The criminal investigation concerns an alleged attempt to steal State property on a large scale and is linked to the Indar insulin factory of which Romanyuk was Deputy Director. However given that the criminal case dates back to 2008 and Romanyuk was not a suspect when he ran for parliamentary office in October 2012, skepticism from the Italian authorities would seem inevitable.

They have compelling grounds for paying close attention to the circumstances around the elections and subsequent events. 
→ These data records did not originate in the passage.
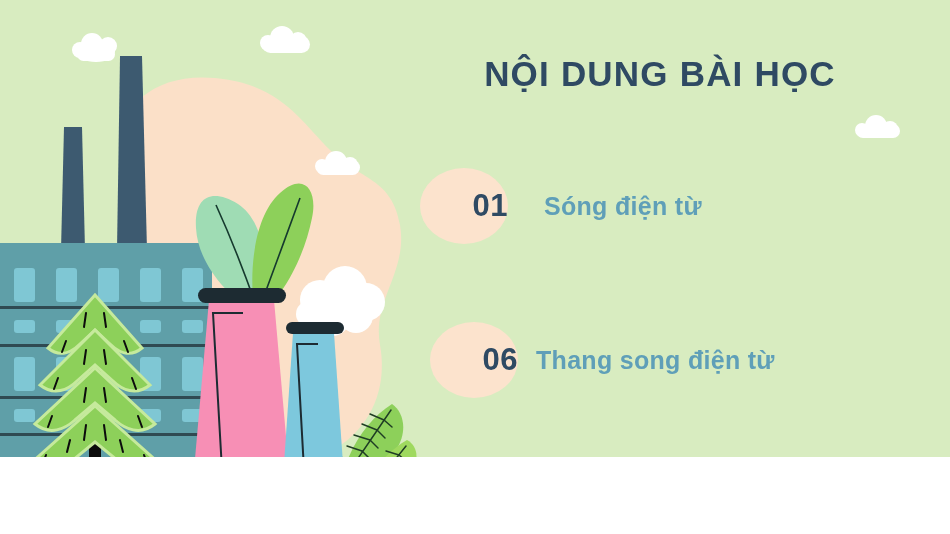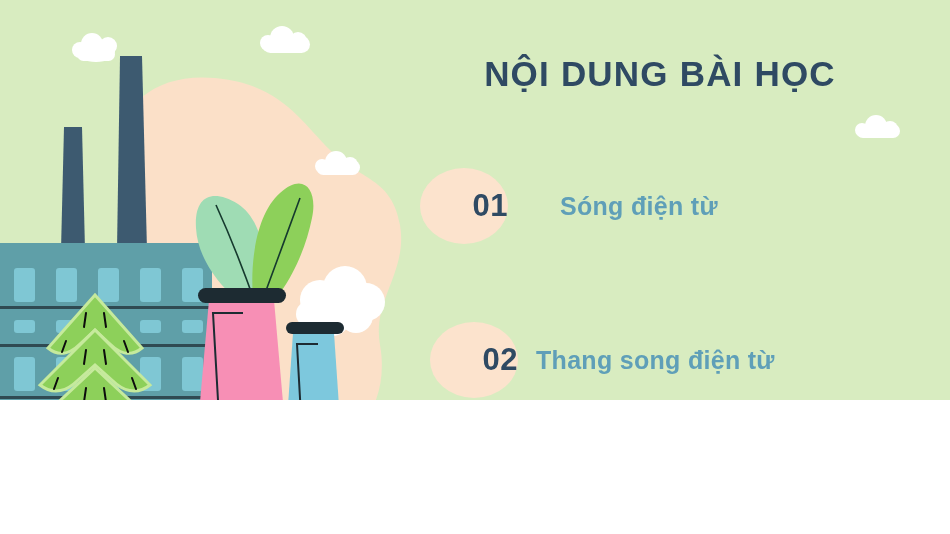--- a/index.html
+++ b/index.html
@@ -15,7 +15,7 @@
   #slide {
     position: relative;
     width: 950px;
-    height: 400px;
+    height: 457px;
     background: #d8ecc0;
     overflow: hidden;
     text-decoration: underline;

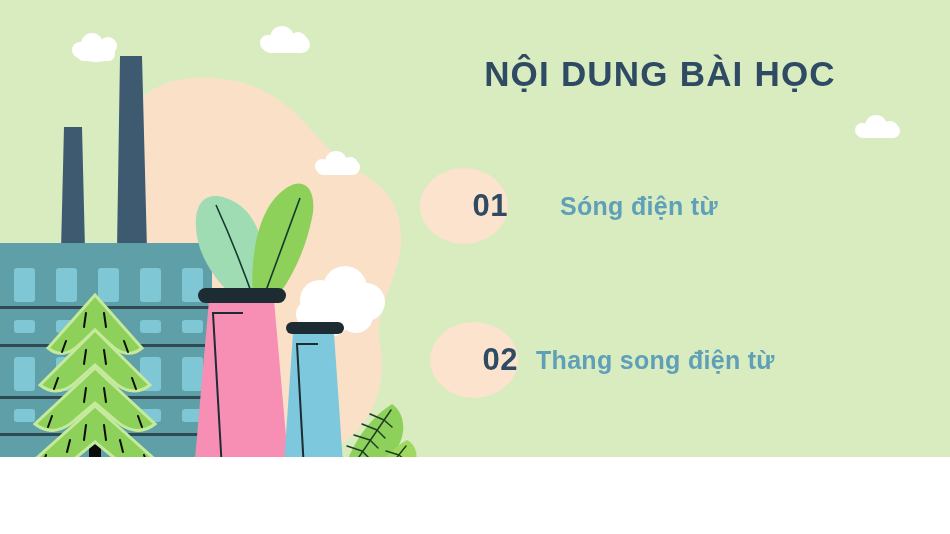--- a/index.html
+++ b/index.html
@@ -93,7 +93,7 @@
   }
 
   .agenda-label {
-    margin-left: 52px;
+    margin-left: 36px;
     font-size: 25px;
     font-weight: bold;
     color: #5f9fb8;

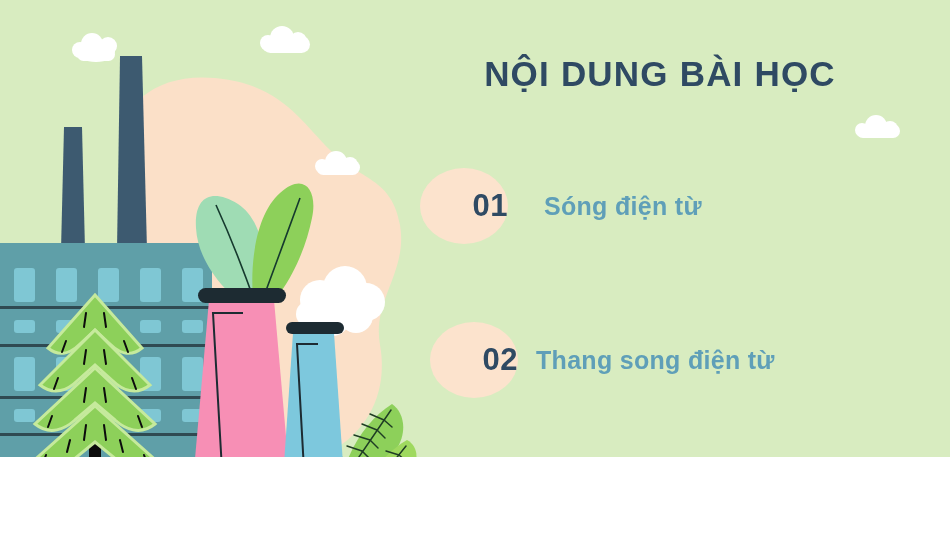--- a/index.html
+++ b/index.html
@@ -308,7 +308,7 @@
 
     <div class="agenda-item" id="agenda-item-2">
       <div class="num-badge">
-        <span class="num-text">02</span>
+        <span class="num-text">06</span>
       </div>
       <div class="agenda-label">Thang song điện từ</div>
     </div>

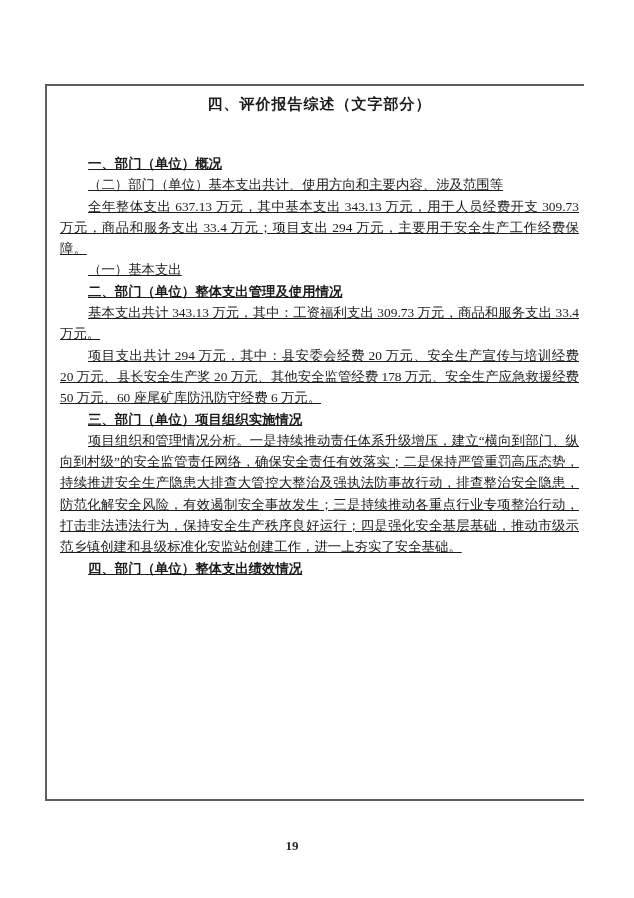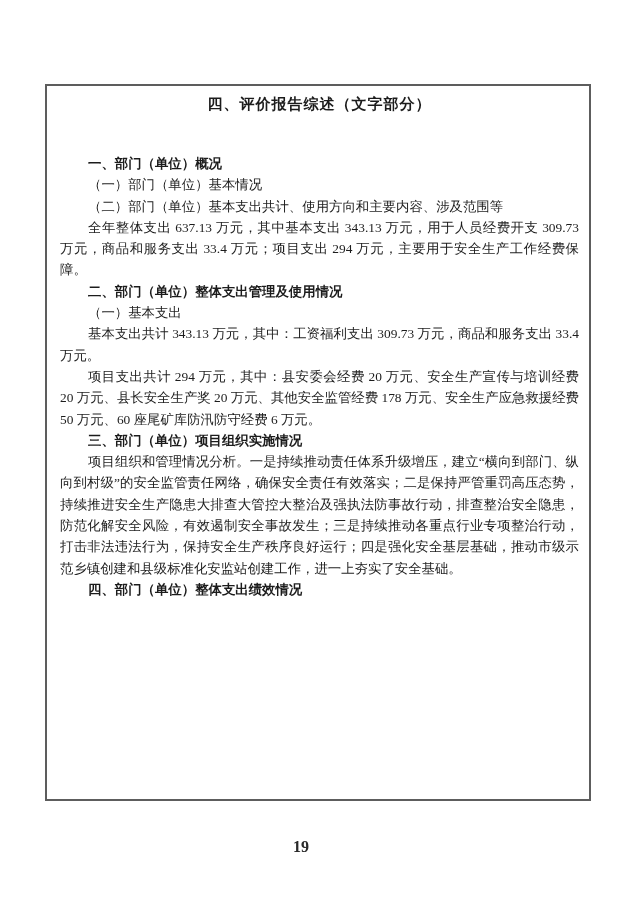--- a/index.html
+++ b/index.html
@@ -15,7 +15,6 @@
     font-family: "Liberation Serif", "DejaVu Serif", serif;
     color: #1c1c1c;
     overflow: hidden;
-    padding-left: 18px;
   }
   .doc-border {
     position: absolute;

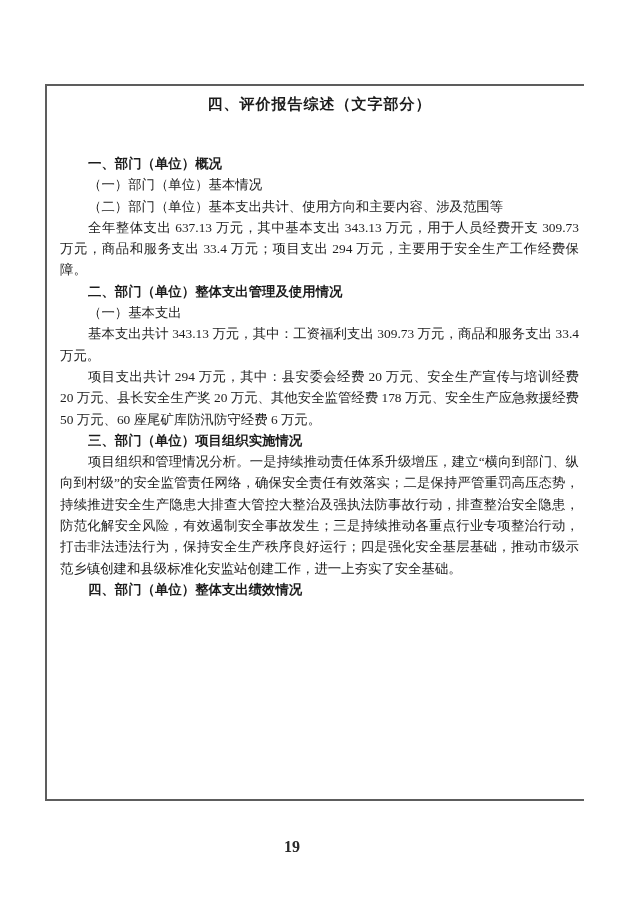--- a/index.html
+++ b/index.html
@@ -40,6 +40,7 @@
     line-height: 21.3px;
     text-align: justify;
     text-justify: inter-ideograph;
+    text-decoration: underline;
   }
   .b-heading {
     font-weight: 700;

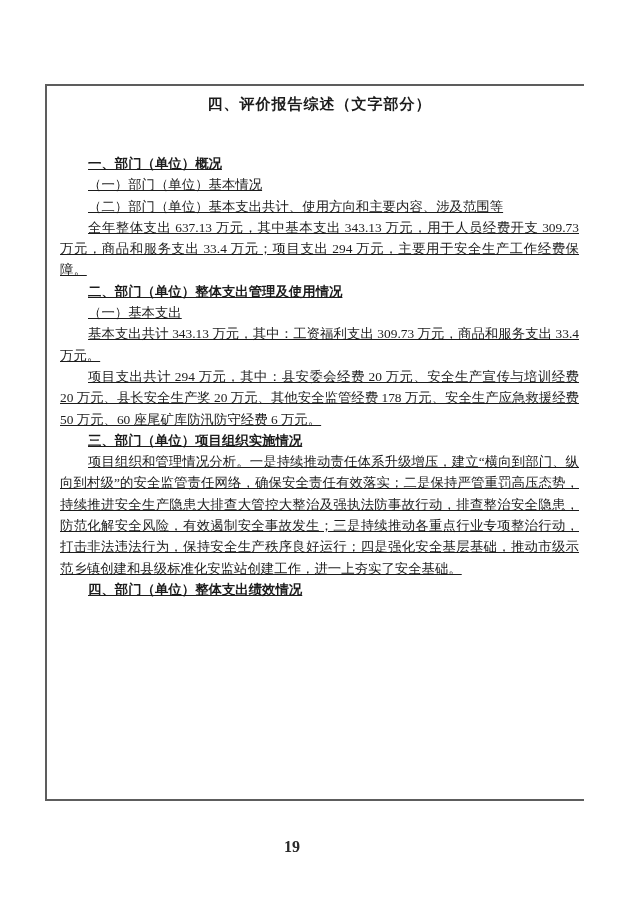--- a/index.html
+++ b/index.html
@@ -73,7 +73,6 @@
     <div class="report-title">四、评价报告综述（文字部分）</div>
 
     <div class="block b-heading">一、部门（单位）概况</div>
-    <div class="block b-sub">（一）部门（单位）基本情况</div>
     <div class="block b-sub">（二）部门（单位）基本支出共计、使用方向和主要内容、涉及范围等</div>
     <div class="block b-para">全年整体支出 637.13 万元，其中基本支出 343.13 万元，用于人员经费开支 309.73 万元，商品和服务支出 33.4 万元；项目支出 294 万元，主要用于安全生产工作经费保障。</div>
     <div class="block b-heading">二、部门（单位）整体支出管理及使用情况</div>

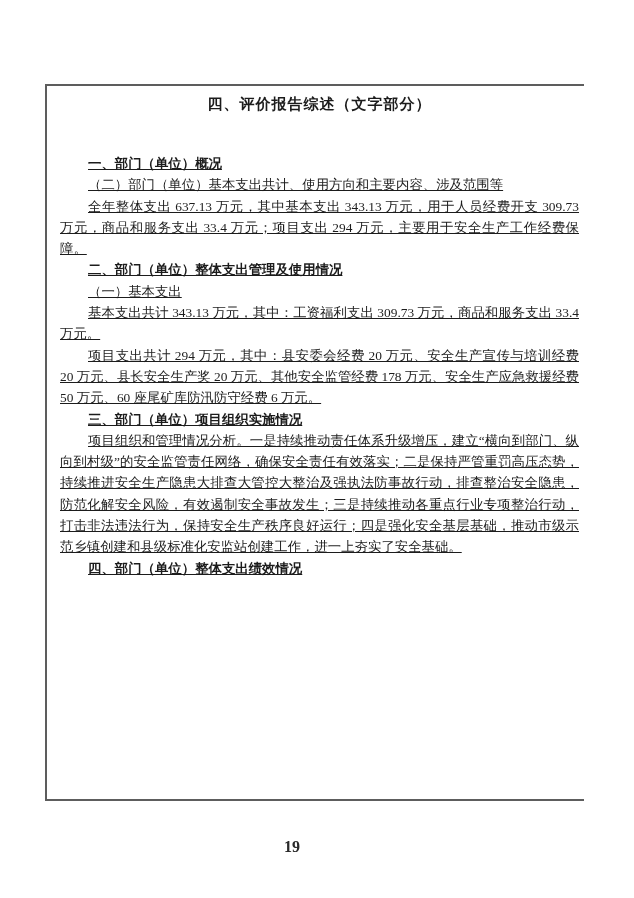--- a/index.html
+++ b/index.html
@@ -75,8 +75,8 @@
     <div class="block b-heading">一、部门（单位）概况</div>
     <div class="block b-sub">（二）部门（单位）基本支出共计、使用方向和主要内容、涉及范围等</div>
     <div class="block b-para">全年整体支出 637.13 万元，其中基本支出 343.13 万元，用于人员经费开支 309.73 万元，商品和服务支出 33.4 万元；项目支出 294 万元，主要用于安全生产工作经费保障。</div>
+    <div class="block b-sub">（一）基本支出</div>
     <div class="block b-heading">二、部门（单位）整体支出管理及使用情况</div>
-    <div class="block b-sub">（一）基本支出</div>
     <div class="block b-para">基本支出共计 343.13 万元，其中：工资福利支出 309.73 万元，商品和服务支出 33.4 万元。</div>
     <div class="block b-para">项目支出共计 294 万元，其中：县安委会经费 20 万元、安全生产宣传与培训经费 20 万元、县长安全生产奖 20 万元、其他安全监管经费 178 万元、安全生产应急救援经费 50 万元、60 座尾矿库防汛防守经费 6 万元。</div>
     <div class="block b-heading">三、部门（单位）项目组织实施情况</div>

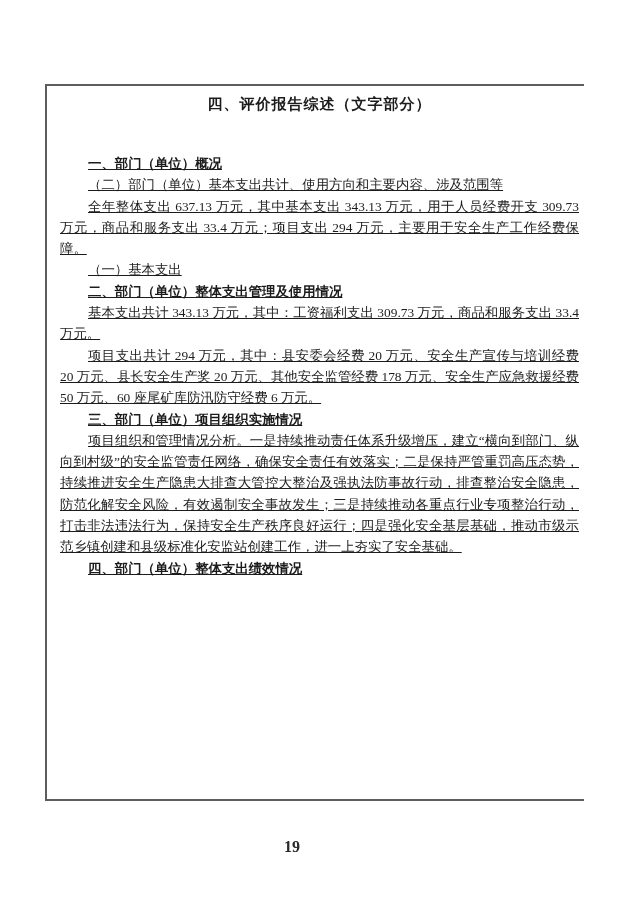--- a/index.html
+++ b/index.html
@@ -58,7 +58,7 @@
     top: 838px;
     width: 100%;
     text-align: center;
-    font-size: 16px;
+    font-size: 13px;
     font-weight: 700;
     color: #2a2a2a;
   }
In the October parliamentary elections, Viktor Romanyuk stood for election from the opposition Batkivshchyna Party in single mandate election district No. 94.  He was clearly (albeit, unexpectedly) in the lead until his main opponent, Party of the Regions candidate, and wife of the former Kyiv Regional Governor, Tetyana Zasukha, applied to the court to have the election results in some precincts cancelled. 

The civic election watchdog OPORA expressed concern at the time over different court rulings in analogous cases.  It pointed out that a court had rejected two of Zasukha’s applications when examining them in the presence of the media and with a large number of Romanyuk supporters outside the courtroom.  Identical applications were however allowed.

The cancellation of 30 thousand votes was scandalous enough for the Central Election Commission to decide that a re-election was needed.  Romanyuk is planning to take part in the re-run, though almost certainly – like Avakov – from Italy.

In January he applied to the European Court of Human Rights against the decision by District Election Commission No. 94 to invalidate the voting at 27 polling stations. He asserts that this decision violated his right to free elections. 

In mid February OPORA reported that Romanyuk had been forced to leave the country.  The Italian authorities will surely find it of interest that the Ukrainian tax authorities were then carrying out a check into another company altogether,  

The sense of déjà vu over this case is just one of its profoundly disturbing aspects.  In January 2012 a criminal investigation was launched against Arsen Avakov, popular Kharkiv politician, former Governor of the Kharkiv region and the officially unsuccessful candidate in the seriously flawed October 2010 local elections.  He was declared on the Interpol wanted list, and two months later arrested, also in Italy.  He was later released from custody, and another court in Italy refused to extradite him.

Arsen Avakov remained on the Batkivshchyna candidate list and was elected to parliament in October 2012.  He now has parliamentary immunity and the Ukrainian authorities have laid off.

It is no less worrying that the Ukrainian authorities seem so oblivious to the impression such tactics are creating. While it would suit his main opponent if Romanyuk asked for political asylum in Italy, there seems very little reason why he should since the chances of his extradition are minimal.

Other risks are considerably greater.  All of this is taking place in the months following the EU-Ukraine Summit where conditions and a deadline for implementation were imposed if Ukraine is not to lose the chance of a vital EU-Ukraine Association Agreement.

Since key changes involve elimination of selective justice and repressive measures against members of the opposition, the message given by this new case could not be clearer.